1. Introduction
2. The Data Extraction Tool: Complexity and Inconsistency in Data Extraction
3. Developing the Tool
- Challenges
- Future Potential
4. Text-to-illustration of architecture
5. Conclusion
Introduction
Jesper Edström , an engineering physics student from Uppsala University, completed his Master's thesis with us this fall. Under the guidance of Rasmus Lindqvist, Jesper designed, researched, and built a document reader powered by large language models (LLMs).
With LLMs getting more and more powerful, new areas are being discovered where they can be implemented as the powerful tools that they are. Retrieval augmented generation (RAG) is an architecture discovered by Facebook in 2020 that utilizes external data as a source for an LLM to answer a question instead of solely basing its answer on the pre-trained parameters. At the end of this piece, there is a link to an article about RAG for those interested in learning more.
The Data Extraction Tool
Complexity and Inconsistency in Data Extraction
In the battery industry, technical documents such as Material Safety Data Sheets (MSDS), Technical Specification Sheets, and Test Reports are crucial. However, these documents often present challenges due to their length, inconsistent structure, and complex data, making accurate extraction difficult.
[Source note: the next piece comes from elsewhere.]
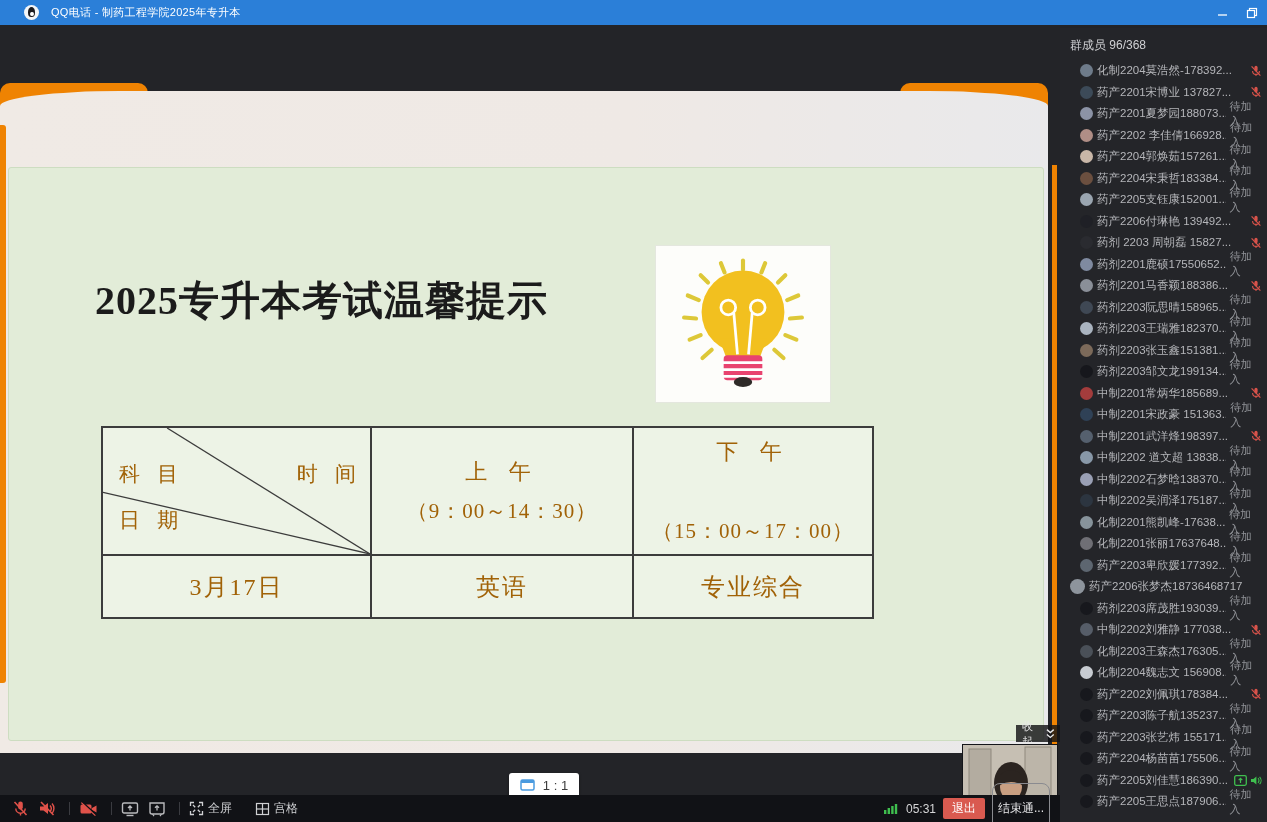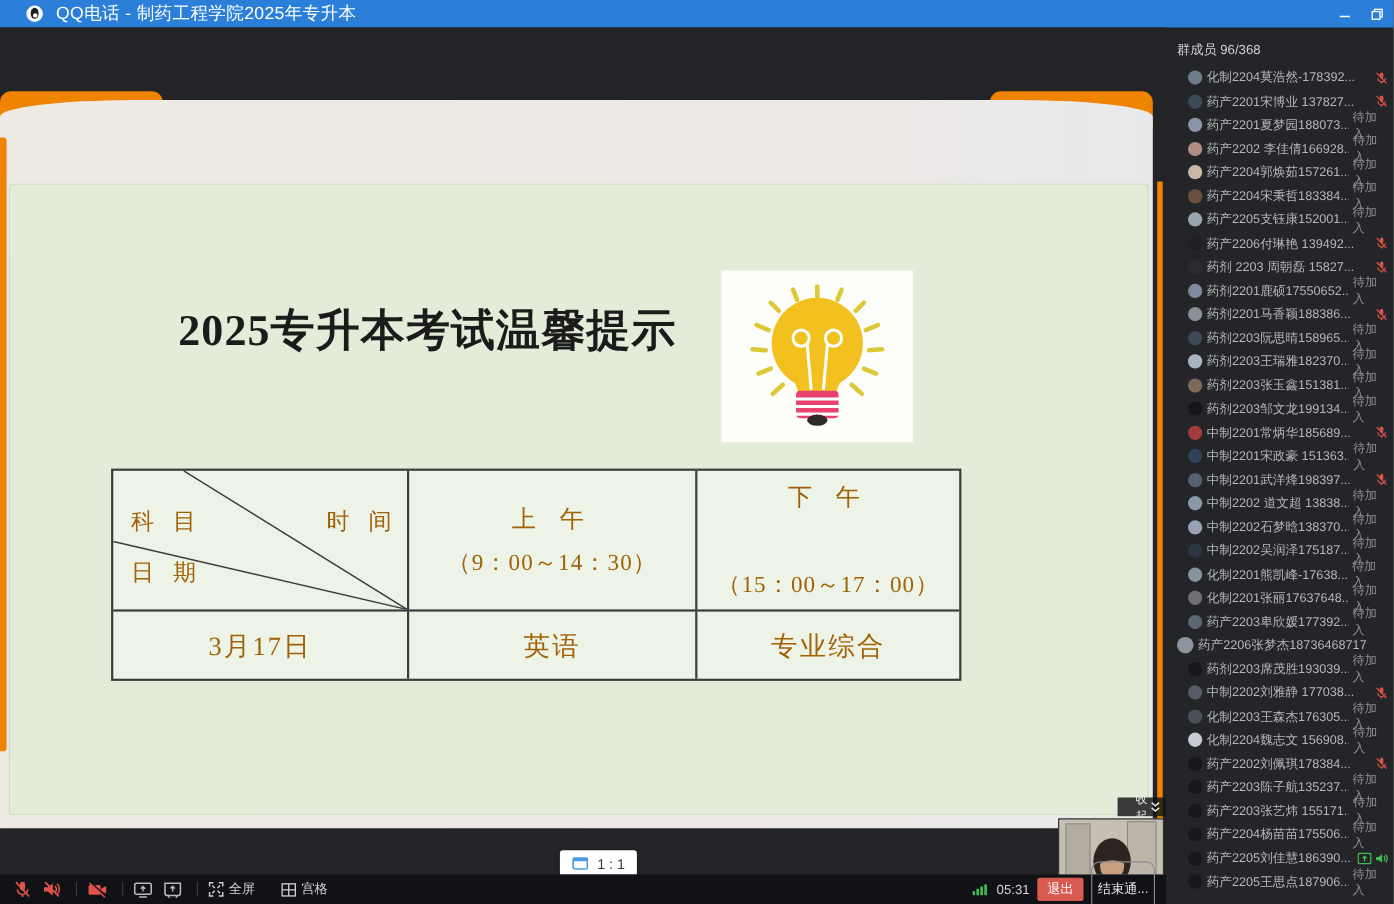"QQ电话 - 制药工程学院2025年专升本" .win-title { font-size: 16px -> 11px }
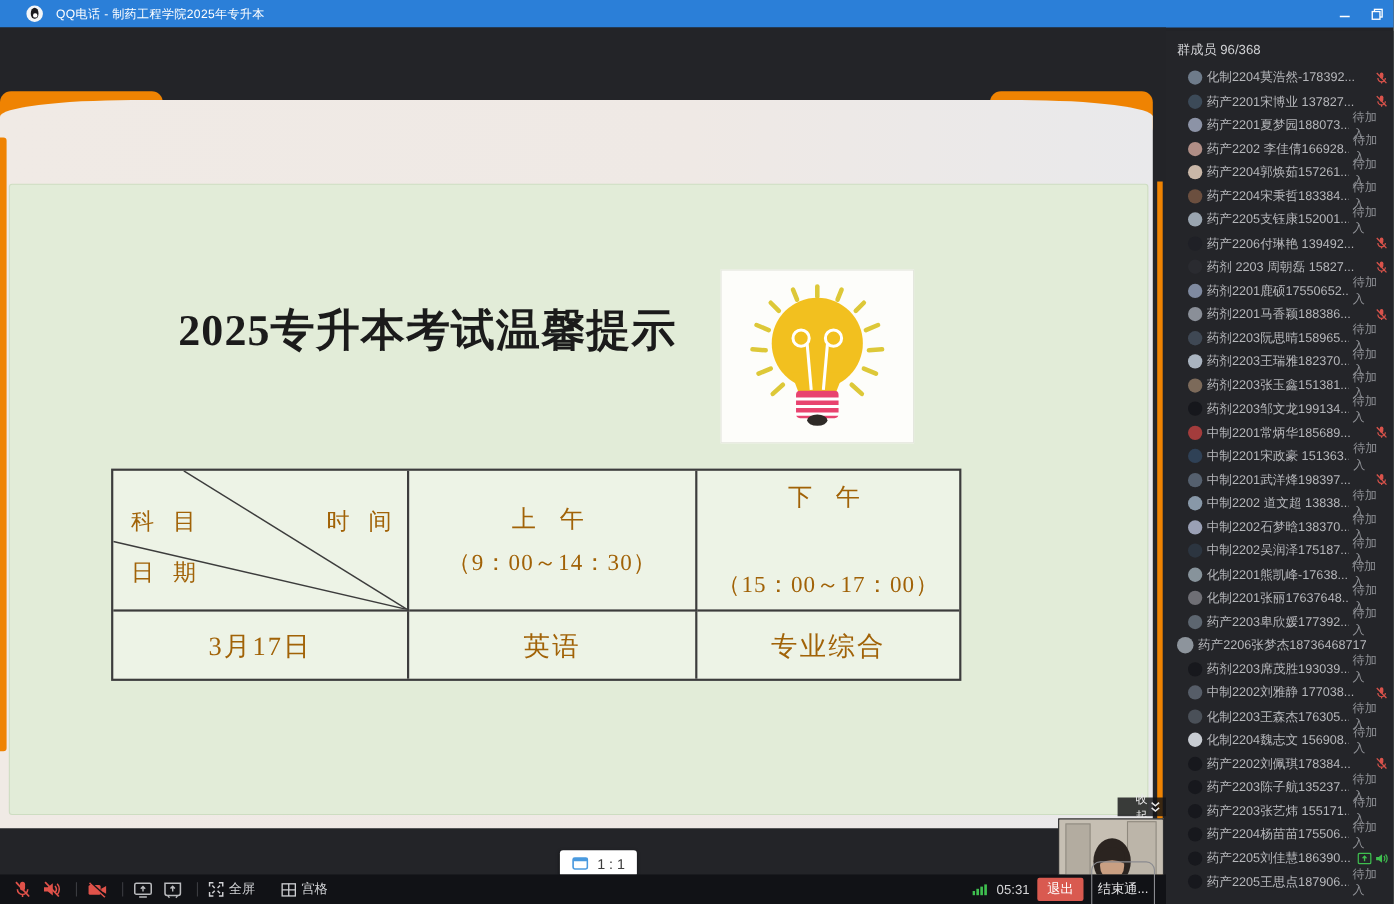"2025专升本考试温馨提示" .stage { text-align: right -> none }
Jesper explains, "The real challenge lies in the inconsistency across these documents. Each one is structured differently, with varying levels of detail and complexity, which makes manual extraction prone to errors."
Misinterpreting these documents can lead to significant inefficiencies in data analysis and decision-making, highlighting the need for a reliable tool that can accurately extract data from such diverse sources.
Developing the Tool
To address these challenges, a pipeline was developed that takes these documents—MSDS, Technical Specification Sheets, or Test Reports—along with a set of predefined questions, and returns the extracted data in a structured, easily digestible format. The goal was to create a system that could classify and parse any of these document types correctly, extracting relevant, generic questions for each. By limiting the user to providing only these types of documents and using predefined questions and prompts tailored to each type, the tool achieves more consistent results in data retrieval.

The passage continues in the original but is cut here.